Each Fourth of July for years now, the Horsham family comes to the Old-Fashioned Fourth of July Celebration at Fonthill Castle in Doylestown. The event’s family atmosphere, the sense of Americana from days gone by – it all makes for a uniquely patriotic and wholesome Independence Day, said dad Mark Harrington.

“It’s just a fantastic celebration of our nation and the freedoms we have,” said Harrington, whose daughter Molly was riding in the children’s patriotic bike parade, dressed in colonial costume and pedaling a bicycle decorated as a horse.

Many in the large crowds that flocked to Fonthill for the Old-Fashioned Fourth on Independence Day expressed sentiments similar to Harrington.

They enjoyed the bike parade that saw youngsters riding over bubble wrap on bicycles bedecked in red-white-and-blue designs.

They liked the old-time games, like wheelbarrow and sack races, and town ball – a kind of precursor to modern baseball that was played in the 18th and 19th centuries.

They also enjoyed the brass bands and a quartet playing music from the past, not to mention the antique bike display, crafts and face painting, dog agility demonstrations and more.

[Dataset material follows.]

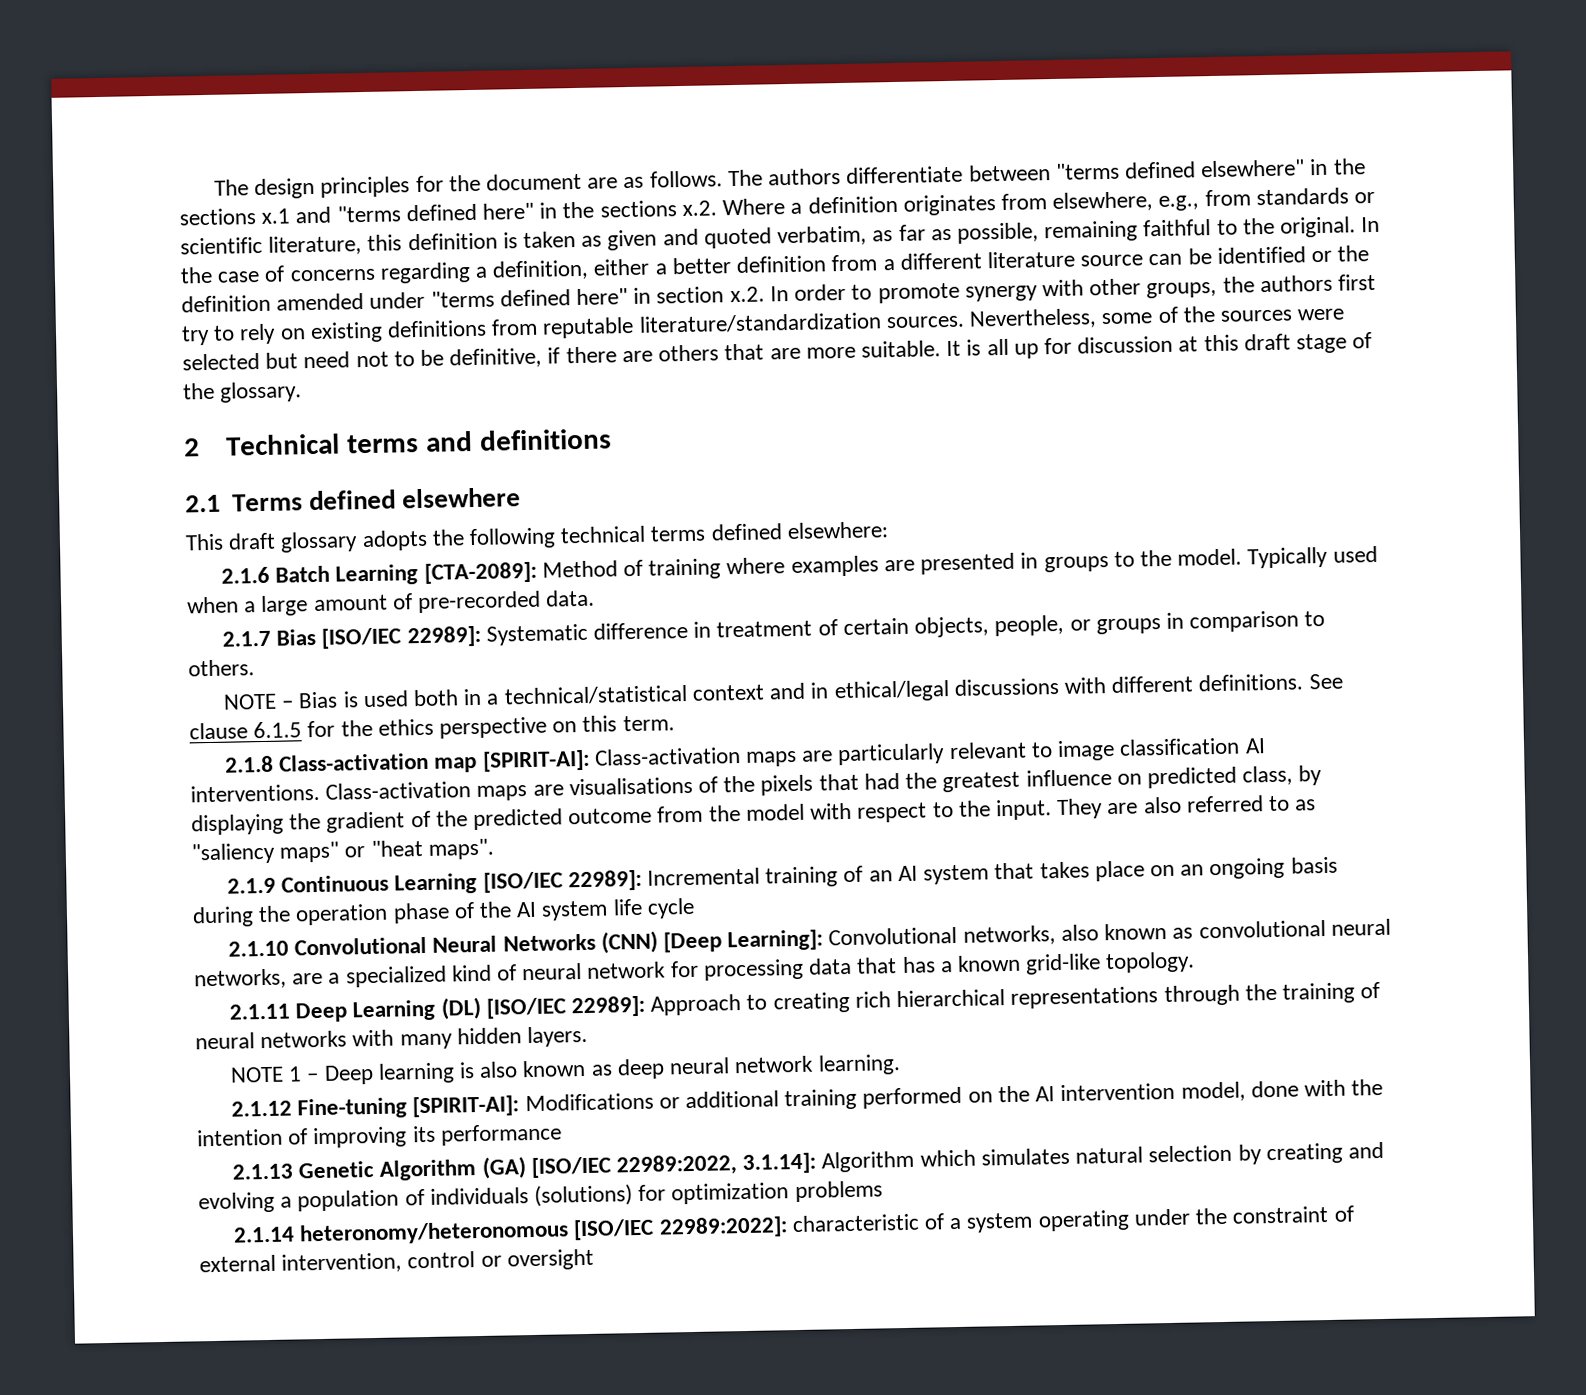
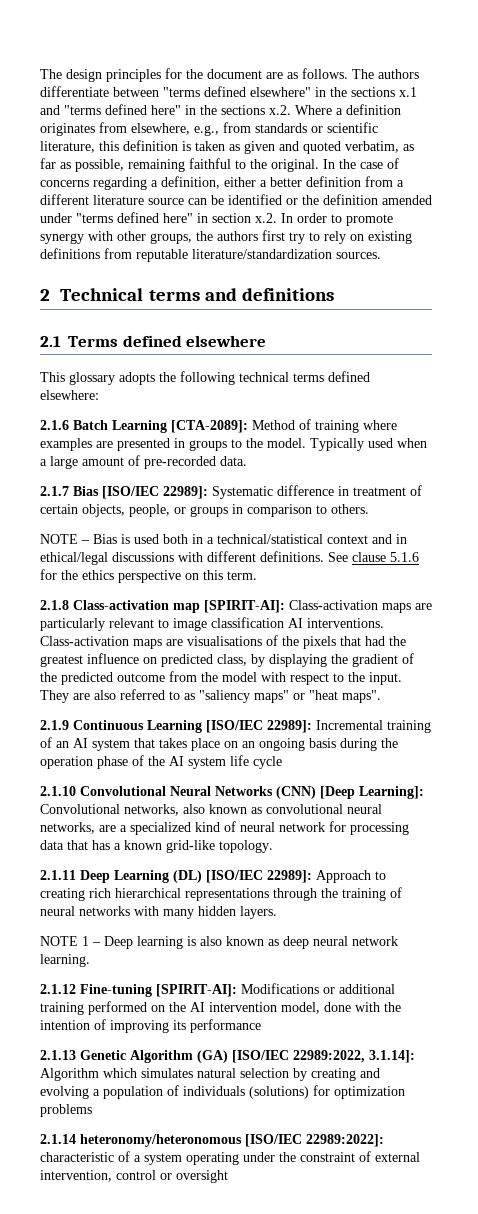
- Nevertheless, some of the sources were selected but need not to be definitive, if there are others that are more suitable. It is all up for discussion at this draft stage of the glossary.
- This draft glossary adopts the following technical terms defined elsewhere:
+ This glossary adopts the following technical terms defined elsewhere:
- See clause 6.1.5 for the ethics perspective on this term.
+ See clause 5.1.6 for the ethics perspective on this term.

Nevermind that it all played out on the rolling green grounds of a century-old castle that’s on the National Register of Historic Places.

“We moved here about three years ago from Manhattan, and we’ve come to Fonthill for the Fourth every year,” said Tammy Goldberg of Doylestown, who was attending with her children Helaina and Teddy, and husband Marc. Added Marc: “The celebration here really captures the spirit of what Fourth of July is all about.”

As the Goldbergs spoke, there was a crack of the stick, signaling a good hit in the town ball game and laughter from the sack races, where a few children were hopping along. Somewhere, Fonthill’s builder and founder, the late Henry Chapman Mercer, was smiling.